Confession time: I have not been cooking dinner for quite some time now. My husband cooks dinner for us like 99.9 percent of the time. And that would be fine except that he does most of everything else too while all I really do is work at my day job and then part time in my creative job.
It wasn’t like that when we first started living together. Before we got married, I cooked all the time. I used to grocery shop on a regular basis and get really excited about making new things. I would get obsessed with making something like pesto, or roasted red potatoes with rosemary and then after a few too many times I would get tired of it. But I never stopped cold. And it never ever felt forced or obligatory. I never had to remind myself to cook that night. I just knew it was time to cook dinner. I think it was because it was my first time ever living on my own and this free and liberating feeling was so nice. Getting to share meals with my husband and spend time with him and get to know what he liked helped us to bond more deeply and that was a very liberating feeling for me.
I used to make fun of him on occasions when he cooked because he would just heat things up in a pouch or defrost and heat something and I didn’t consider that cooking. But it was dinner.

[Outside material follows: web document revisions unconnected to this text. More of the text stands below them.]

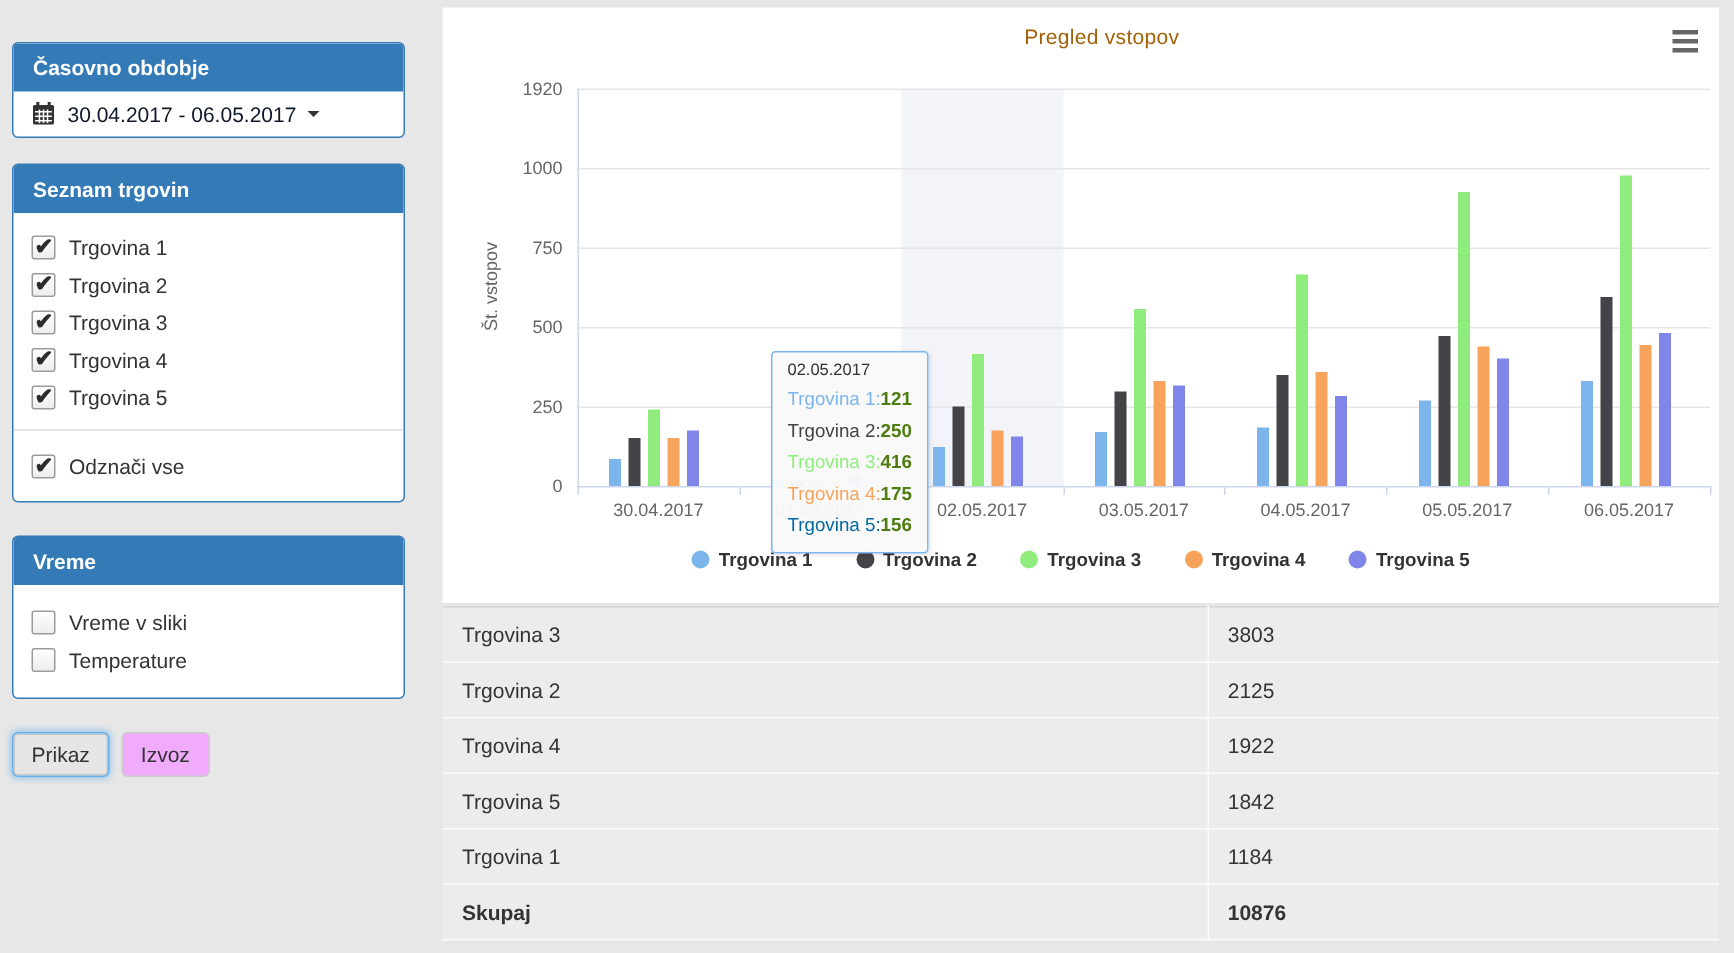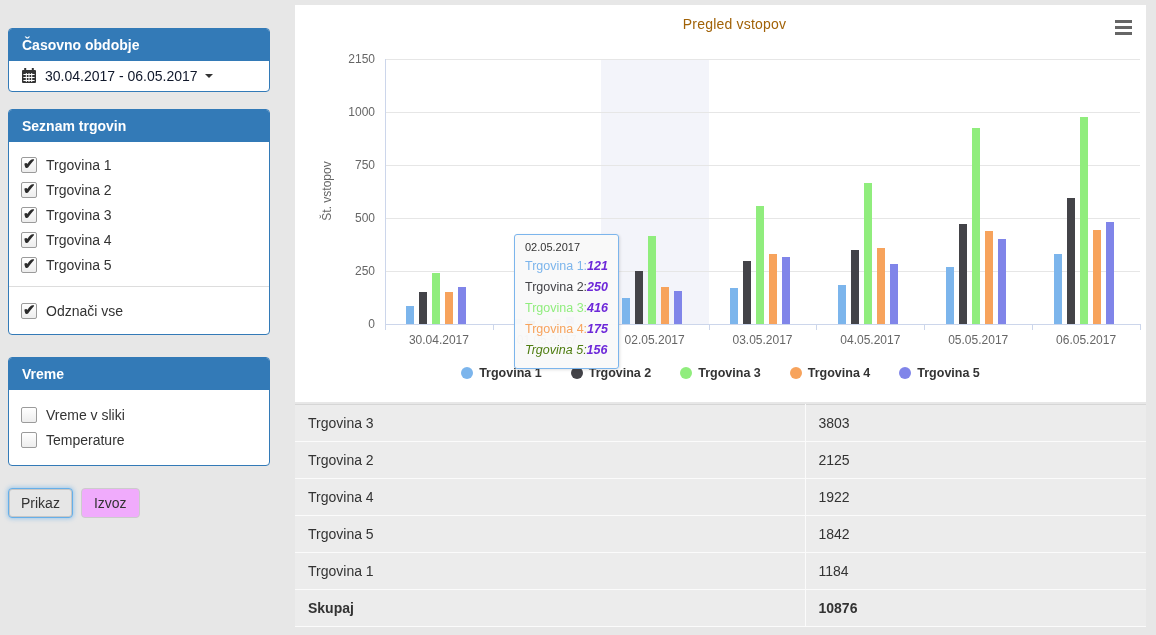--- a/index.html
+++ b/index.html
@@ -48,21 +48,21 @@
   .legend-item { display:flex; align-items:center; cursor:pointer; }
   .legend-marker { width:12px; height:12px; border-radius:50%; margin-right:6px; }
   .legend-label { font-size:12.5px; font-weight:bold; color:#333; }
 
   
   .tooltip { position:absolute; left:219px; top:229px; z-index:10; background:rgba(249,249,249,.97);
              border:1px solid #7cb5ec; border-radius:3px; padding:6px 10px 7px 10px; box-shadow:1px 1px 3px rgba(0,0,0,.12);
              white-space:nowrap; }
   .tt-date { font-size:11px; color:#333; margin-bottom:3px; }
   .tt-row { font-size:12.5px; line-height:21px; }
-  .tt-val { font-weight:bold; color:#6d28d9;font-style:italic; }
+  .tt-val { font-weight:bold; color:#4d7c0f; }
 
   
   .totals { position:absolute; left:295px; top:404px; width:851px; border-collapse:collapse; border-top:1px solid #d6d6d6; }
   .totals td { background:#ececec; font-size:14px; color:#333; padding:10px 13px; border-bottom:1px solid #fbfbfb; }
   .totals td.c1 { width:510px; border-right:1px solid #fbfbfb; }
   .totals tr.total td { font-weight:bold; }
 </style>
 </head>
 <body>
 
@@ -151,21 +151,21 @@
       <div class="ylab" style="left: 2px; top: 312px;">0</div>
       <div class="gridline" style="left: 90px; top: 266px; width: 755px;"></div>
       <div class="ylab" style="left: 2px; top: 259px;">250</div>
       <div class="gridline" style="left: 90px; top: 213px; width: 755px;"></div>
       <div class="ylab" style="left: 2px; top: 206px;">500</div>
       <div class="gridline" style="left: 90px; top: 160px; width: 755px;"></div>
       <div class="ylab" style="left: 2px; top: 153px;">750</div>
       <div class="gridline" style="left: 90px; top: 107px; width: 755px;"></div>
       <div class="ylab" style="left: 2px; top: 100px;">1000</div>
       <div class="gridline" style="left: 90px; top: 54px; width: 755px;"></div>
-      <div class="ylab" style="left: 2px; top: 47px;">2150</div>
+      <div class="ylab" style="left: 2px; top: 47px;">1920</div>
       <div class="axis-line-x" style="left: 90px; top: 319px; width: 756px;"></div>
       <div class="axis-line-y" style="left: 90px; top: 54px; height: 265px;"></div>
       <div class="tick" style="left: 90px; top: 319px;"></div>
       <div class="tick" style="left: 197.857px; top: 319px;"></div>
       <div class="tick" style="left: 305.714px; top: 319px;"></div>
       <div class="tick" style="left: 413.571px; top: 319px;"></div>
       <div class="tick" style="left: 521.429px; top: 319px;"></div>
       <div class="tick" style="left: 629.286px; top: 319px;"></div>
       <div class="tick" style="left: 737.143px; top: 319px;"></div>
       <div class="tick" style="left: 845px; top: 319px;"></div>
@@ -234,21 +234,21 @@
         <span class="legend-marker" style="background: rgb(128, 133, 233);"></span>
         <span class="legend-label">Trgovina 5</span>
       </div>
     </div>
   <div class="tooltip" id="tooltip">
     <div class="tt-date">02.05.2017</div>
   <div class="tt-row"><span class="tt-name" style="color: rgb(124, 181, 236);">Trgovina 1:</span><span class="tt-val">121</span></div>
       <div class="tt-row"><span class="tt-name" style="color: rgb(67, 67, 72);">Trgovina 2:</span><span class="tt-val">250</span></div>
       <div class="tt-row"><span class="tt-name" style="color: rgb(144, 237, 125);">Trgovina 3:</span><span class="tt-val">416</span></div>
       <div class="tt-row"><span class="tt-name" style="color: rgb(247, 163, 92);">Trgovina 4:</span><span class="tt-val">175</span></div>
-      <div class="tt-row"><span class="tt-name" style="color: #4d7c0f; font-style: italic;">Trgovina 5:</span><span class="tt-val">156</span></div>
+      <div class="tt-row"><span class="tt-name" style="color: #0369a1;">Trgovina 5:</span><span class="tt-val">156</span></div>
     </div>
 </div>
 
 <table class="totals">
   <tbody id="totals-body">
       <tr>
         <td class="c1">Trgovina 3</td>
         <td class="c2">3803</td>
       </tr>
       <tr>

Now, many years later, we’re married and in our second apartment together and he has become like a master chef. No lie. He loves to cook. Naturally, he doesn’t like doing it every single day! But he really has a knack for it. And I have a knack for eating sooo…. LOL!

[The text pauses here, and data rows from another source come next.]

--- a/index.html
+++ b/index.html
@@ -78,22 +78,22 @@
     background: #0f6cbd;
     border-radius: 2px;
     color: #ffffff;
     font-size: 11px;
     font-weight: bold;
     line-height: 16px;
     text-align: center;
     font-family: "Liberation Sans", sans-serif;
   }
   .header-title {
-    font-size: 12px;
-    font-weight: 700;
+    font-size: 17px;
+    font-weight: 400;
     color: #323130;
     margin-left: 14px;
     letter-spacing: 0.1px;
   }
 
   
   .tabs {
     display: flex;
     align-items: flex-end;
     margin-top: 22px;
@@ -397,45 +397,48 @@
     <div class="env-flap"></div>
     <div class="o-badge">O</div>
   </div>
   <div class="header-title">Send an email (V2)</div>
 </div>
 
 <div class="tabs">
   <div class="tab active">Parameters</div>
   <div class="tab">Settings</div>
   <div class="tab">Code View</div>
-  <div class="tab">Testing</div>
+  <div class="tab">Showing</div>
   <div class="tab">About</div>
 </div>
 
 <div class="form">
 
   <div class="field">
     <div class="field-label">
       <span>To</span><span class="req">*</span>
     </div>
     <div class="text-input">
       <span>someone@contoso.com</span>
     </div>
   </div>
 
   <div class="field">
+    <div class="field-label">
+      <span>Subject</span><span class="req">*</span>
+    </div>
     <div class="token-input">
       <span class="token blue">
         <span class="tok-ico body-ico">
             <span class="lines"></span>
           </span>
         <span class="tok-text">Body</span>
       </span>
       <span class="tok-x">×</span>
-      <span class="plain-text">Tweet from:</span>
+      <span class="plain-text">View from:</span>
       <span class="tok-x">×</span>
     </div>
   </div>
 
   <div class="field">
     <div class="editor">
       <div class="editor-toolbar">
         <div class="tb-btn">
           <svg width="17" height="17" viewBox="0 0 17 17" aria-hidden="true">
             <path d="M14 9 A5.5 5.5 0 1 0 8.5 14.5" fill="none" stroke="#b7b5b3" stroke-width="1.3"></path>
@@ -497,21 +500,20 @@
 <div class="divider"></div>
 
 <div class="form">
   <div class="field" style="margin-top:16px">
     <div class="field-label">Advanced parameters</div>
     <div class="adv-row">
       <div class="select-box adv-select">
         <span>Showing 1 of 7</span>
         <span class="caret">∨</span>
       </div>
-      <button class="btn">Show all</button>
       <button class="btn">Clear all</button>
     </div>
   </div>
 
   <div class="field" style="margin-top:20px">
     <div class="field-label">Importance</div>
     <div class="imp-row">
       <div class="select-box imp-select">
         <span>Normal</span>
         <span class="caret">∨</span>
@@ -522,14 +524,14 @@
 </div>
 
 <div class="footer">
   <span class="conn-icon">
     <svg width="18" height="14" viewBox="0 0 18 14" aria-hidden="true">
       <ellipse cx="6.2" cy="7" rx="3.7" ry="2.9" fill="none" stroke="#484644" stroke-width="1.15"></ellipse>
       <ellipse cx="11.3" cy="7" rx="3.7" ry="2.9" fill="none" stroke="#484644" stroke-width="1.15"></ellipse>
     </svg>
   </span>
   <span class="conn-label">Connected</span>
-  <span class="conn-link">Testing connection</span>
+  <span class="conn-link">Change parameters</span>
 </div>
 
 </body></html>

A few night ago, for a change, I cooked us a meal. Nothing big, just pasta and salad. I cooked a pasta that was a shape I’d never used before. Gemmeli. It’s cute. Aesthetics in food matter to me.

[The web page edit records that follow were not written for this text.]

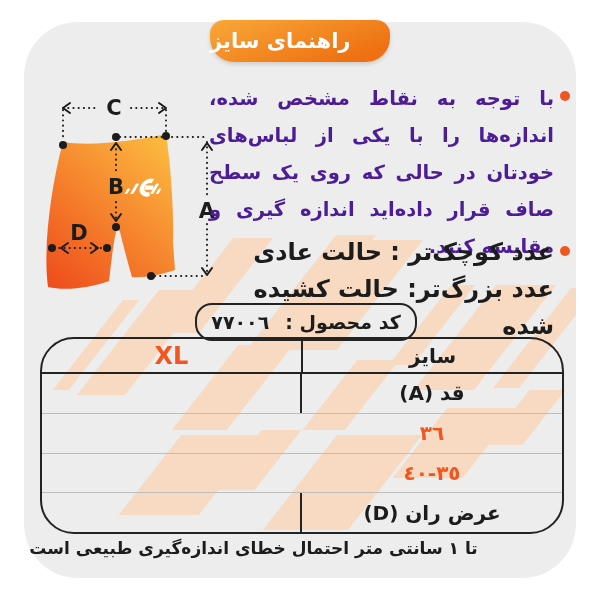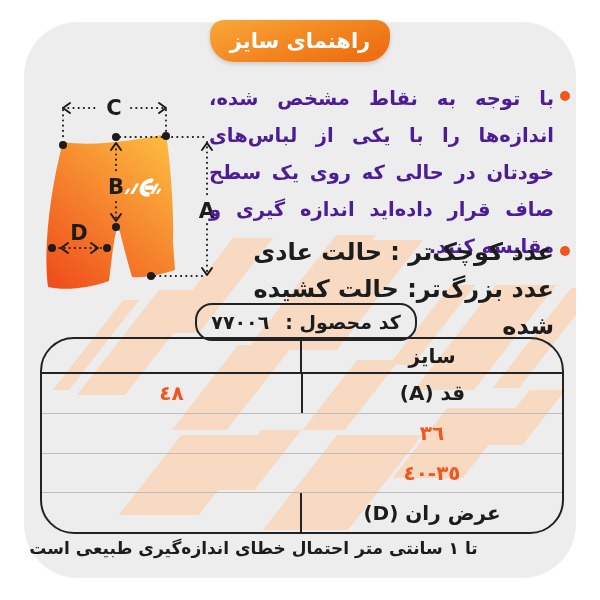--- a/index.html
+++ b/index.html
@@ -11,21 +11,21 @@
   }
   .card{
     position:absolute;left:24px;top:22px;width:552px;height:556px;
     background:#ededed;border-radius:54px;overflow:hidden;
   }
   .stripe{position:absolute;background:#f8d9c2;transform:skewX(-38deg);}
   .badge{
     position:absolute;left:210px;top:20px;width:180px;height:42px;
     background:linear-gradient(160deg,#f9a838 0%,#ee7012 85%);
     border-radius:14px 14px 24px 24px;
-    display:flex;align-items:center;justify-content:center;
+    display:flex;align-items:center;justify-content:flex-start;
     color:#ffffff;font-size:21px;font-weight:bold;
     box-shadow:0 2px 4px rgba(0,0,0,0.15);
   }
   .bullet-dot{position:absolute;width:10px;height:10px;border-radius:50%;background:#f2561e;}
   .b1-text{
     position:absolute;top:80px;right:46px;width:345px;
     direction:rtl;text-align:justify;
     font-size:19.5px;font-weight:bold;line-height:37px;color:#4c1d95;
   }
   .b2-text{
@@ -166,24 +166,24 @@
 <div class="b2-text" style="top:271px;">عدد بزرگ‌تر: حالت کشیده شده</div>
 
 <div class="code-pill">
   <span>کد محصول :</span>
   <span>٧٧٠٠٦</span>
 </div>
 
 <div class="size-table">
   <div class="t-row header">
     <div class="cell cell-label">سایز</div>
+    <div class="cell cell-value">XL</div>
   </div>
   <div class="t-row data">
     <div class="cell cell-label">قد (A)</div>
-    <div class="cell cell-value">٤٨</div>
   </div>
   <div class="t-row data">
     <div class="cell cell-value">٣٦</div>
   </div>
   <div class="t-row data">
     <div class="cell cell-value">٣٥-٤٠</div>
   </div>
   <div class="t-row data">
     <div class="cell cell-label">عرض ران (D)</div>
   </div>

“I feel like this takes longer to cook than spaghetti. Is this as big as it’s supposed to get? Is this cooked enough yet? Here try it.”
“Did you time it?
“No, I never time it. I just try it.”
“This is good. One more minute and some more salt and stir it a little so…”
“Did you want cheese? Cheese and pepper?”
“Pepper?”
Pepper, You know like ground pepper.”
“Oh, just a little. More cheese please”
“Of course”
“You know there’s ground pepper right?’
“I know but I just like to grind it myself. I like the whole peppercorn. I also like the way it feels to grind it. I like the grinding feeling.”
“Oh I need more dressing”
“So the secret to your salad last night was that you drowned it?”
“Hahaha. No! I didn’t drown them. I just drizzled on a few coats…and then one more
“LOL!!”
I made an IG Stories Boomerang post of me pouring the drained pasta from the colander into the pot and showed it to him. He nodded in authentic approval, which felt really nice and then he directed me to one of his favorite shows that he watches every week about tree house building. There was an animated portion showing the layout of a tree house being built for a couple.
“All I see is a really bad storm coming along”
“But you wouldn’t live there.”
You mean it it would be like a vacation from your house house”
“Yeah”
“When I think about I that way I really like it”
“Yeah!”
“You could have parties there…”
Yup!”
“Retreats”
“Mhhmm…”
“Wouldn’t it be cool to have Black People’s Bed and Breakfast Treehouse”
“Yes!
“They could just be pampered and chill in nature, go for walks on the trails and a few would lead to like a lake or some body of water…
“Exactly!
“Have some guided meditation…”
This lead me google random images of Black people in nature which lead me to the discovery of Outdoor Afro “Where Black People and nature meet…” It also made me think about how nature walks and just being in nature, which I have loved since a baby have always been framed and appropriated as being a “white people thing.” The same with bed and breakfasts. And we know for a fact that during segregation, there were not only Black bed and breakfasts but entire hotels and inns that provided lodging for Black people travelling from state to state because there was literally no place else they could go! And that made me come to the realization that segregation had to be better for Black Businesses.
If you’re looking surprised right now, remember that a while back I also said it took me years to realize that integration didn’t work for Black people.
So I realized that making dinner for my husband is not just about food or being fed in the most practical sense, which is of course really important. Sometimes it’s also about the inspiration and revelation that can only arrive through that level of safe and open connection that happens when you’re breaking bread together. I need to start cooking dinner again more often. LOL!